*** Data provided ***

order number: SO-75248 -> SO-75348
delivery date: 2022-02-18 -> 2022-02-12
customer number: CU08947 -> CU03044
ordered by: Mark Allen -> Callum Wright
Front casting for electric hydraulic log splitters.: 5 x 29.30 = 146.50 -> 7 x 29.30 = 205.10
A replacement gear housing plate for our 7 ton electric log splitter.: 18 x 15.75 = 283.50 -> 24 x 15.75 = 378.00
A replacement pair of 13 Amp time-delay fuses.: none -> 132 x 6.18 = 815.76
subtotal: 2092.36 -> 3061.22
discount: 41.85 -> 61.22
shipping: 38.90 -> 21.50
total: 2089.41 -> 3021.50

*** End of Data provided ***

## [Task statement]
Give the records above again in full, keeping every character unchanged.

## [Exercise result]
order number: SO-75248 -> SO-75348
delivery date: 2022-02-18 -> 2022-02-12
customer number: CU08947 -> CU03044
ordered by: Mark Allen -> Callum Wright
Front casting for electric hydraulic log splitters.: 5 x 29.30 = 146.50 -> 7 x 29.30 = 205.10
A replacement gear housing plate for our 7 ton electric log splitter.: 18 x 15.75 = 283.50 -> 24 x 15.75 = 378.00
A replacement pair of 13 Amp time-delay fuses.: none -> 132 x 6.18 = 815.76
subtotal: 2092.36 -> 3061.22
discount: 41.85 -> 61.22
shipping: 38.90 -> 21.50
total: 2089.41 -> 3021.50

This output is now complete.